> **Exercise directions**: Your task is to repeat exactly the lines below between the line holding "[71,132,153,149] competed. ->" and the line holding "(428, 885) none", inclusive, and only those.

> **Record set**:
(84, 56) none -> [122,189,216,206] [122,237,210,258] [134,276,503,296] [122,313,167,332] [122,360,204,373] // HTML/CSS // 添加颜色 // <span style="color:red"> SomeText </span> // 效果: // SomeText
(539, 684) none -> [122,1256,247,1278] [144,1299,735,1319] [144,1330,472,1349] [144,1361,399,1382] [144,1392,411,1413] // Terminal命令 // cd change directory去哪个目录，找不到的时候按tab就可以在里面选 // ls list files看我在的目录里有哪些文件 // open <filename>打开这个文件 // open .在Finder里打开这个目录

---

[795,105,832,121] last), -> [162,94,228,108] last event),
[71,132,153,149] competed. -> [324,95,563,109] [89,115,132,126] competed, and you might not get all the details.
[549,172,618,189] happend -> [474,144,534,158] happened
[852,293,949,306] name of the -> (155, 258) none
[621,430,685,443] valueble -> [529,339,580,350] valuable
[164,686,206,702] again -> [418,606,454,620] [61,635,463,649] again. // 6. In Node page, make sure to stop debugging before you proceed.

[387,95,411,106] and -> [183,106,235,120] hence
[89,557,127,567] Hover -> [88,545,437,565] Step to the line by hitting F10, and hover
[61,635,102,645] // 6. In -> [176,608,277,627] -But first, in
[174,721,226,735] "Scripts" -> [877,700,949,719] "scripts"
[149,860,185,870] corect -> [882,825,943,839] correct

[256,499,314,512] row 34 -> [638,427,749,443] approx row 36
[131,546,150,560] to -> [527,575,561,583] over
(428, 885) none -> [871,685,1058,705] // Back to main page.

> **Task solution**:
[71,132,153,149] competed. -> [324,95,563,109] [89,115,132,126] competed, and you might not get all the details.
[549,172,618,189] happend -> [474,144,534,158] happened
[852,293,949,306] name of the -> (155, 258) none
[621,430,685,443] valueble -> [529,339,580,350] valuable
[164,686,206,702] again -> [418,606,454,620] [61,635,463,649] again. // 6. In Node page, make sure to stop debugging before you proceed.

[387,95,411,106] and -> [183,106,235,120] hence
[89,557,127,567] Hover -> [88,545,437,565] Step to the line by hitting F10, and hover
[61,635,102,645] // 6. In -> [176,608,277,627] -But first, in
[174,721,226,735] "Scripts" -> [877,700,949,719] "scripts"
[149,860,185,870] corect -> [882,825,943,839] correct

[256,499,314,512] row 34 -> [638,427,749,443] approx row 36
[131,546,150,560] to -> [527,575,561,583] over
(428, 885) none -> [871,685,1058,705] // Back to main page.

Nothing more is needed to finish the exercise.